=== TASK BRIEF ===
Your answer should repeat the entries in full, exactly as given, with no pictures.

╭──

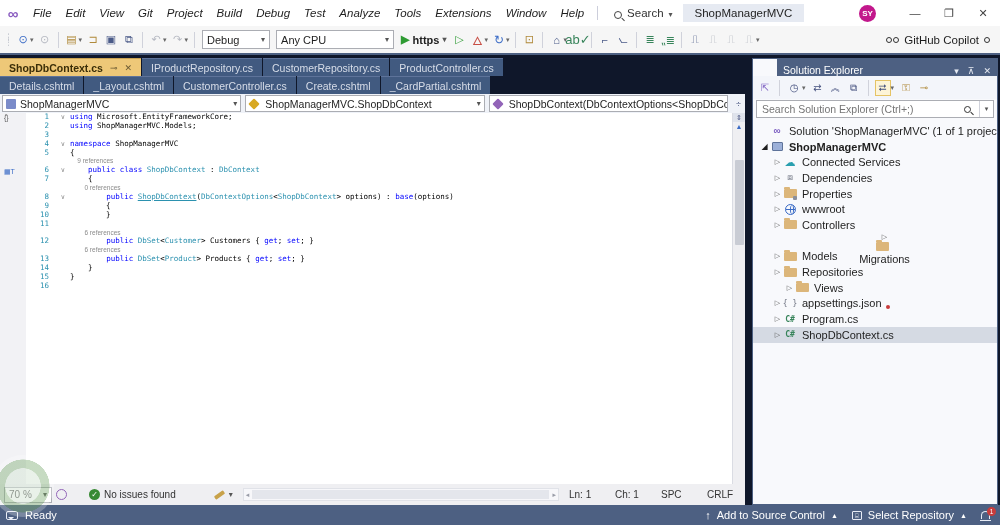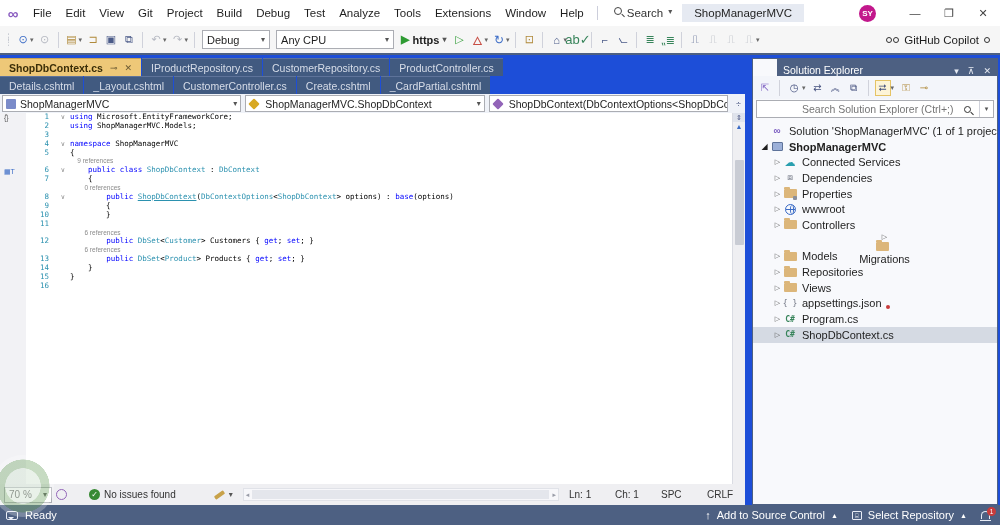"File" .menus span { font-style: none -> italic }
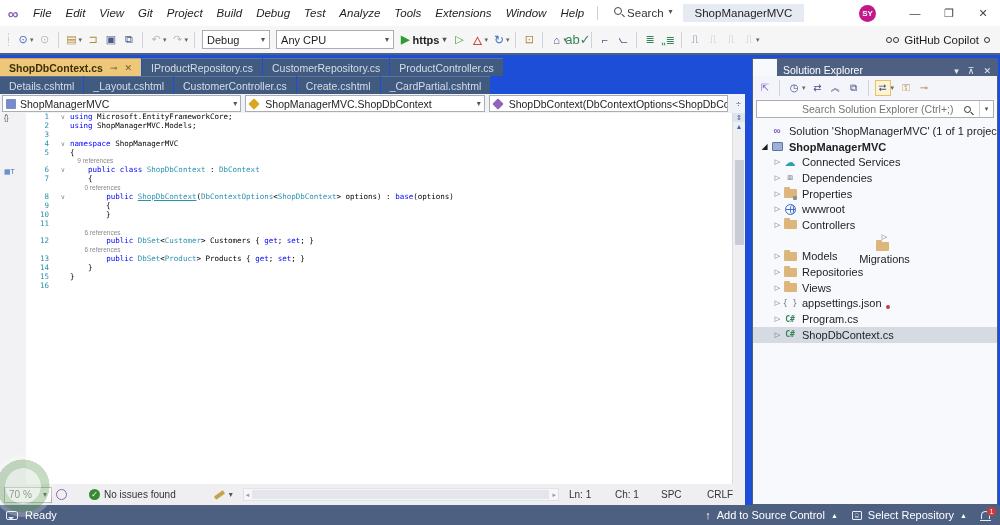"Search" .search-box { align-items: flex-start -> flex-end }
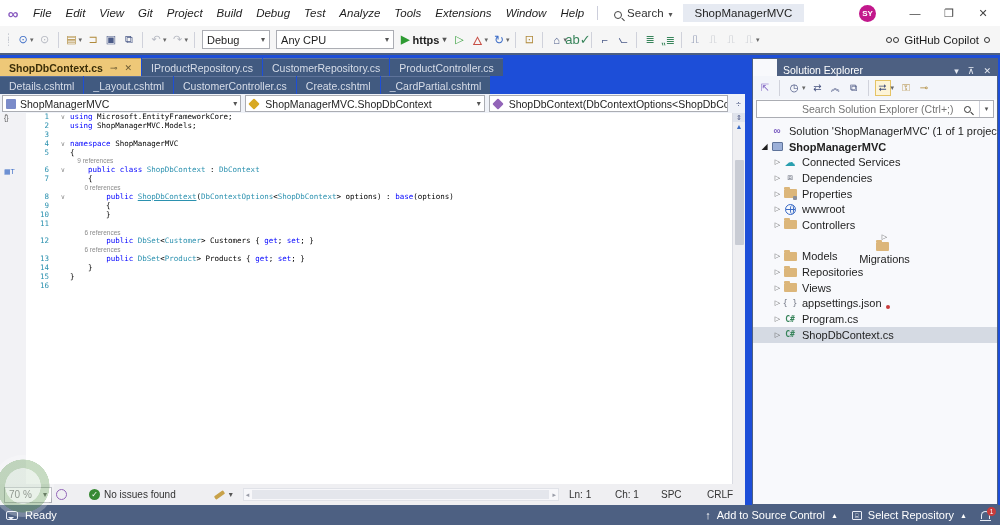"ShopDbContext.cs" .main { background: #1d4ed8 -> #0f172a }
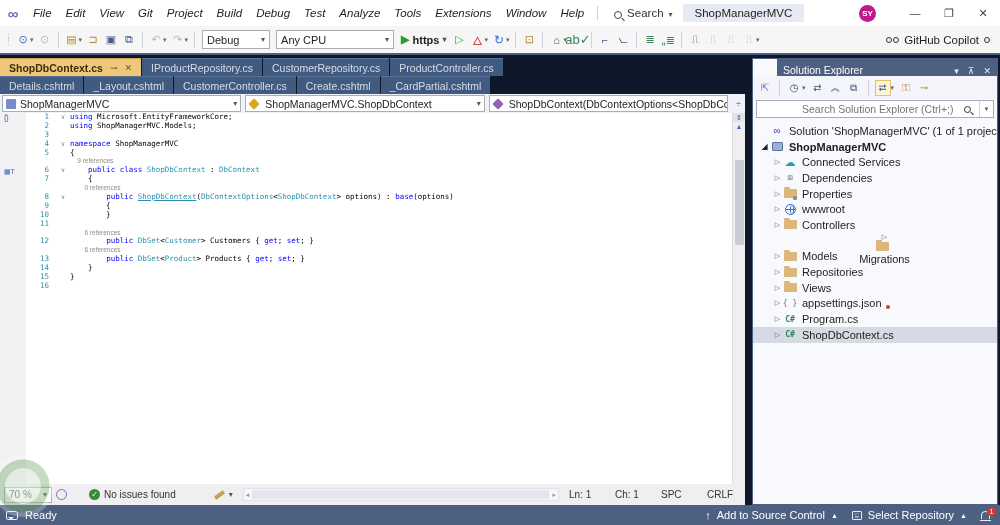"Search Solution Explorer (Ctrl+;)" .se-search { padding-left: 40px -> none }
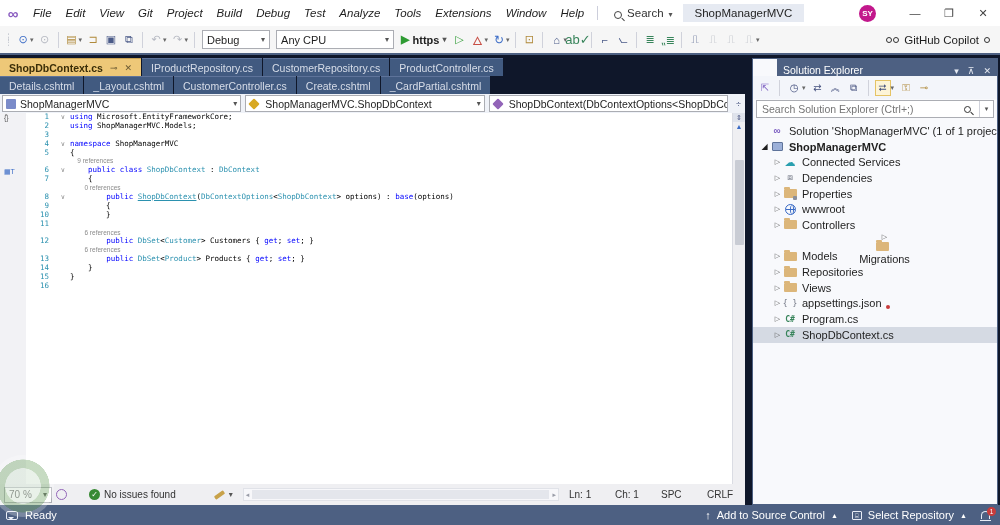"Views" div.trow { margin-left: none -> 12px }
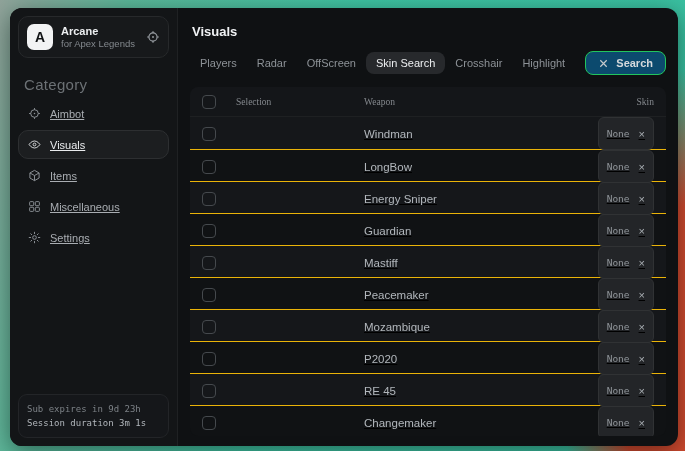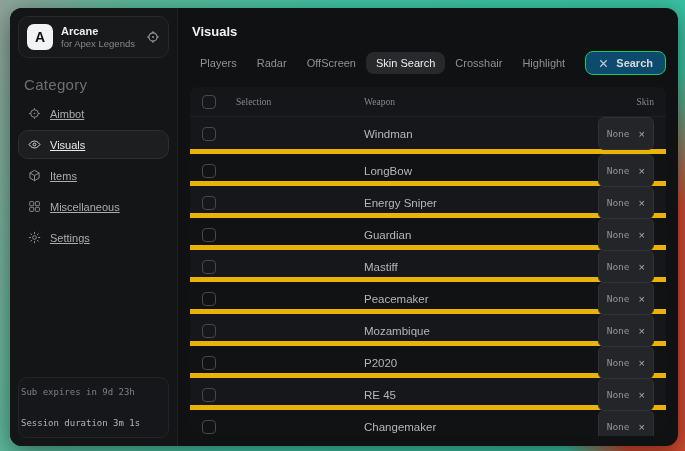"Windman" .rows .trow { text-decoration: none -> underline }
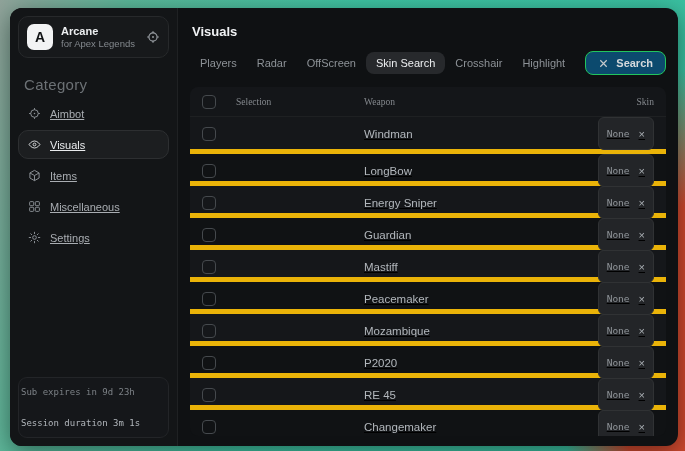"LongBow" .rows .trow + .trow { border-top: 5px solid #eab308 -> 1px solid #eab308 }
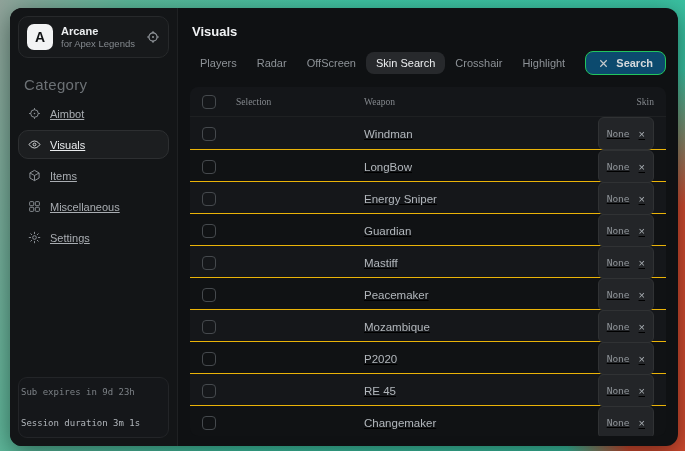"Sub expires in 9d 23h" .side-footer { padding: 7px 2px -> 7px 8px }
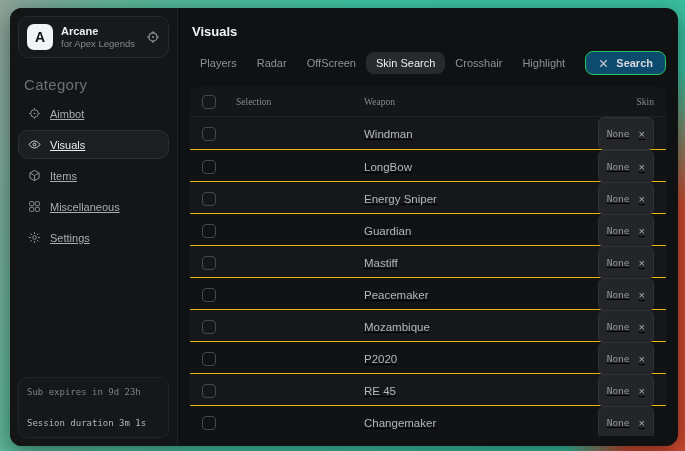"Session duration 3m 1s" .side-footer .l2 { margin-top: 17px -> none }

╰──

=== TASK RESULT ===
"File" .menus span { font-style: none -> italic }
"Search" .search-box { align-items: flex-start -> flex-end }
"ShopDbContext.cs" .main { background: #1d4ed8 -> #0f172a }
"Search Solution Explorer (Ctrl+;)" .se-search { padding-left: 40px -> none }
"Views" div.trow { margin-left: none -> 12px }
"Windman" .rows .trow { text-decoration: none -> underline }
"LongBow" .rows .trow + .trow { border-top: 5px solid #eab308 -> 1px solid #eab308 }
"Sub expires in 9d 23h" .side-footer { padding: 7px 2px -> 7px 8px }
"Session duration 3m 1s" .side-footer .l2 { margin-top: 17px -> none }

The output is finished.